Source records:
▶
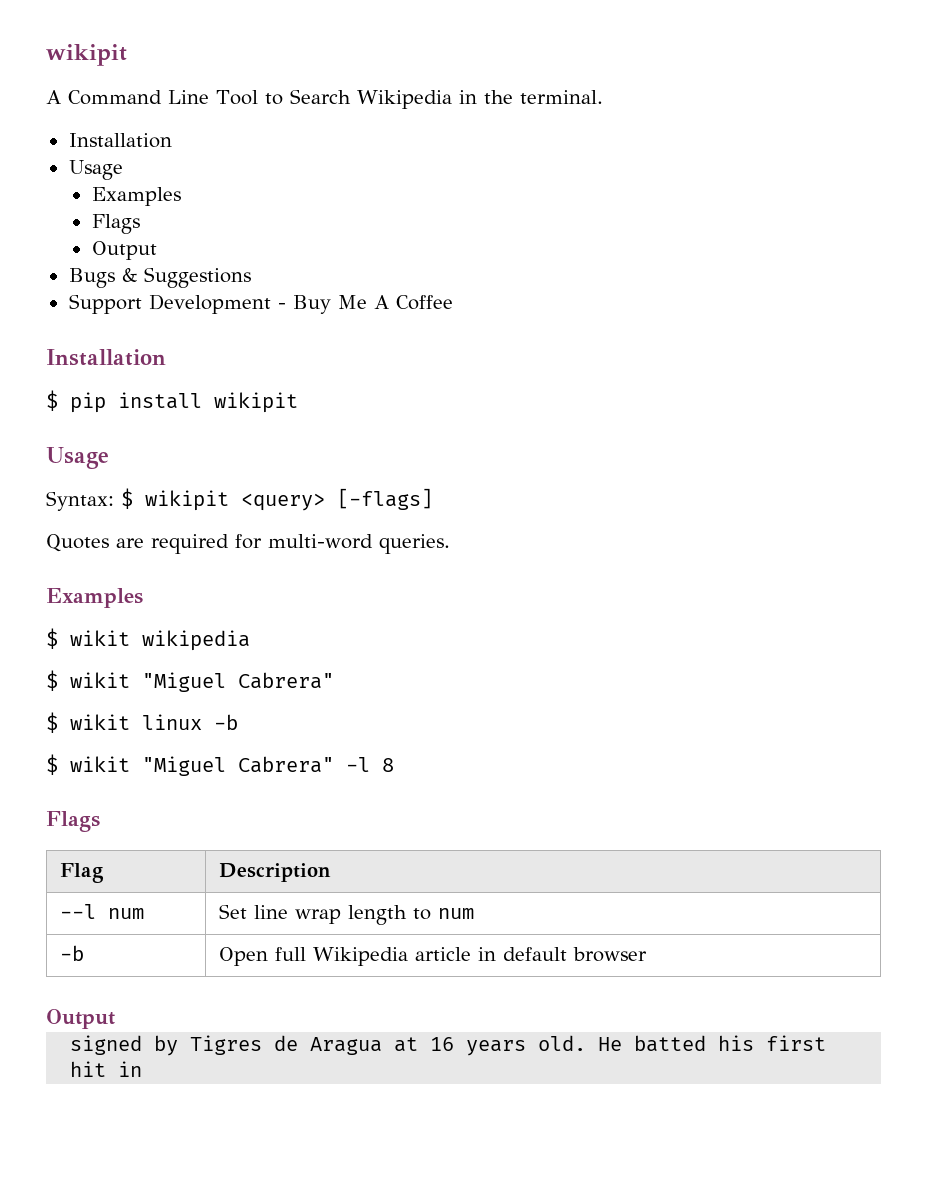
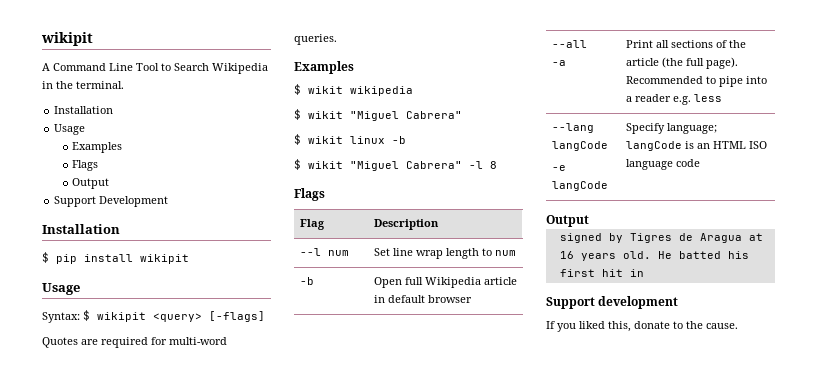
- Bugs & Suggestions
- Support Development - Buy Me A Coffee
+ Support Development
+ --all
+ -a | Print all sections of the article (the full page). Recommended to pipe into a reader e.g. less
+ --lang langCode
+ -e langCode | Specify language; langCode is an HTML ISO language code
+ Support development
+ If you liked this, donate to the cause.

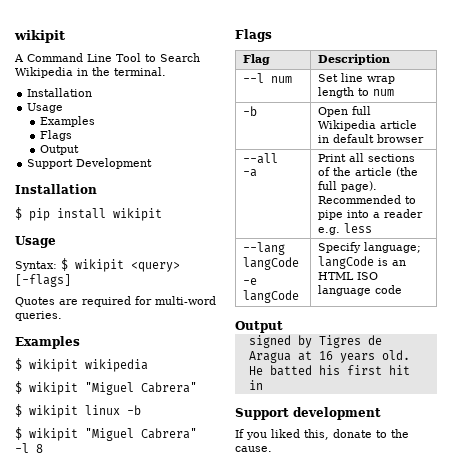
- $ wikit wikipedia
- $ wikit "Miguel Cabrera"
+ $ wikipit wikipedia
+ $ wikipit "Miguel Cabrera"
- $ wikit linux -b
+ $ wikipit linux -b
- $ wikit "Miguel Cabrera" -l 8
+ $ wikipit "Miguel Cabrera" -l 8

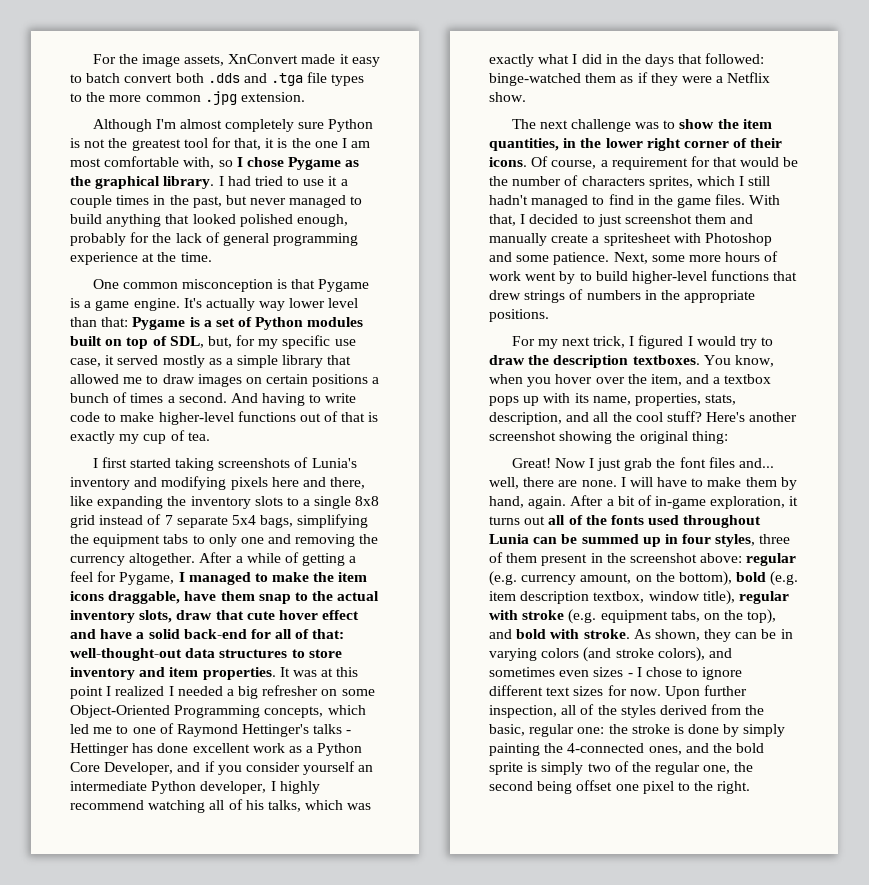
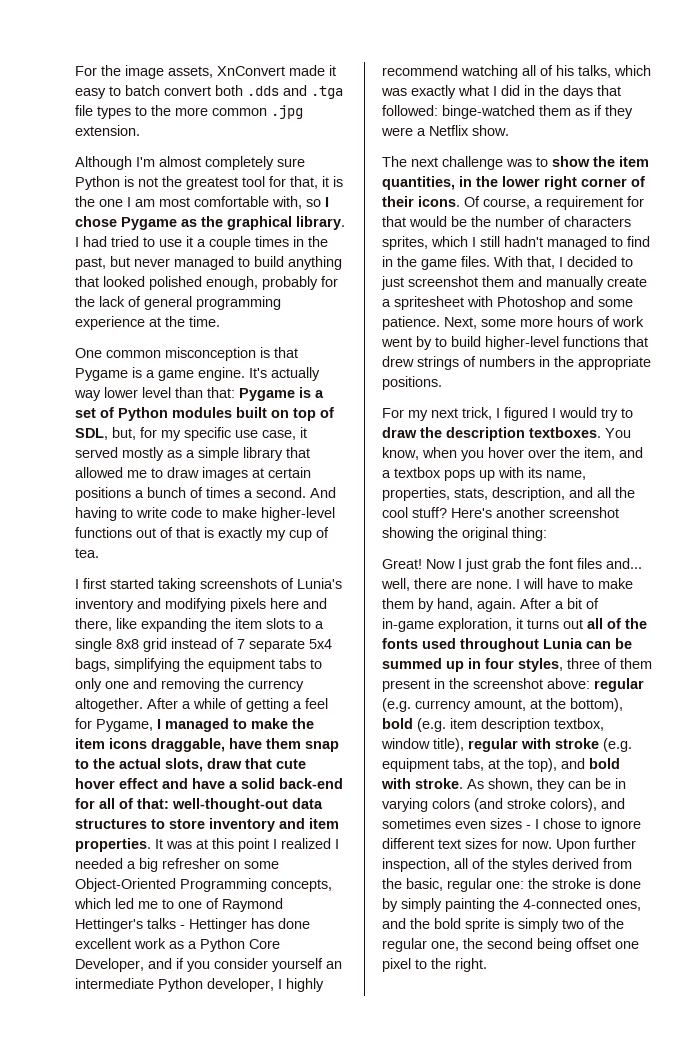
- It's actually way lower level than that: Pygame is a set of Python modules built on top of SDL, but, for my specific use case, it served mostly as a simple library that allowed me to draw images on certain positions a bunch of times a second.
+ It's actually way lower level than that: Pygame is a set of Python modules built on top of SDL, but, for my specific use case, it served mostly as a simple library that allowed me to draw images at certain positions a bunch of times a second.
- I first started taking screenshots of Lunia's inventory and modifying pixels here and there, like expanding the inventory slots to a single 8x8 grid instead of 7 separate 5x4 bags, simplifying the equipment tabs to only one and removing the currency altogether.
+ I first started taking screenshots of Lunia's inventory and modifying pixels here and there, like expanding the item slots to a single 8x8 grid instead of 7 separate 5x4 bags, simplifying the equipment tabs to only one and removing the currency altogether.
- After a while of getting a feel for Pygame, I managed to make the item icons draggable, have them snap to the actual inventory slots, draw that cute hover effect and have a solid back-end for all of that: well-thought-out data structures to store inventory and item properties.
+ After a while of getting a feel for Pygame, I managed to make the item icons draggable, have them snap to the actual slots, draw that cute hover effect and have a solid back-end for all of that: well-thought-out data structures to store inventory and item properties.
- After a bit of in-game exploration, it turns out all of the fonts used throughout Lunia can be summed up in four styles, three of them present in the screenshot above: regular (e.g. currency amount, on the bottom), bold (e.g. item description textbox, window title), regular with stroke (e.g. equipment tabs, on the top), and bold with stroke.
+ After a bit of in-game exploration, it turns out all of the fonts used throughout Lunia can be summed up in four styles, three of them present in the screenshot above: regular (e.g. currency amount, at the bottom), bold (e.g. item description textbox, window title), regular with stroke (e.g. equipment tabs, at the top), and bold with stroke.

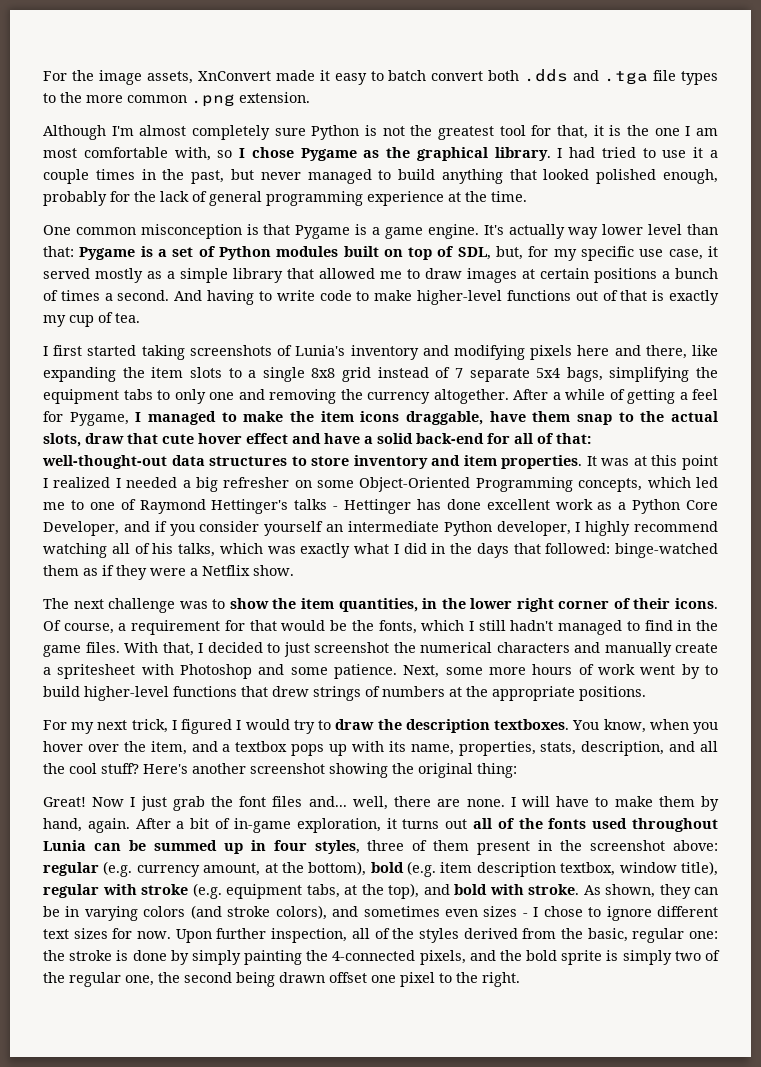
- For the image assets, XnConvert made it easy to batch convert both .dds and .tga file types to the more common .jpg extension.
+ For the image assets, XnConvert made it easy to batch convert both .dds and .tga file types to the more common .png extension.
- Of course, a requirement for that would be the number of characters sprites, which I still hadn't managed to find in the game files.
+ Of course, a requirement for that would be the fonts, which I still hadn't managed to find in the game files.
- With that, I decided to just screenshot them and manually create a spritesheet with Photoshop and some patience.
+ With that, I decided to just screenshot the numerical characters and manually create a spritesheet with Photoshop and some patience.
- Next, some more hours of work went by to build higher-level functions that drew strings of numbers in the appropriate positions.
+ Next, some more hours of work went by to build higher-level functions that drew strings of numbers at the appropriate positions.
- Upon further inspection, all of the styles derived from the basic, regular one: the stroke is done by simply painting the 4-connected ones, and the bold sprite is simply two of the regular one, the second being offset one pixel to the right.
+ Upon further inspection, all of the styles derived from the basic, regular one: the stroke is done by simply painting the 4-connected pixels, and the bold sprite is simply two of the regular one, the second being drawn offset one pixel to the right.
◀
Task objective:
Leaving each picture behind, please give again exactly the lines above from the one with "- Support Development - Buy Me A Coffee" through the one with "- It's actually", both included, and no others.

Expected output:
- Support Development - Buy Me A Coffee
+ Support Development
+ --all
+ -a | Print all sections of the article (the full page). Recommended to pipe into a reader e.g. less
+ --lang langCode
+ -e langCode | Specify language; langCode is an HTML ISO language code
+ Support development
+ If you liked this, donate to the cause.

- $ wikit wikipedia
- $ wikit "Miguel Cabrera"
+ $ wikipit wikipedia
+ $ wikipit "Miguel Cabrera"
- $ wikit linux -b
+ $ wikipit linux -b
- $ wikit "Miguel Cabrera" -l 8
+ $ wikipit "Miguel Cabrera" -l 8

- It's actually way lower level than that: Pygame is a set of Python modules built on top of SDL, but, for my specific use case, it served mostly as a simple library that allowed me to draw images on certain positions a bunch of times a second.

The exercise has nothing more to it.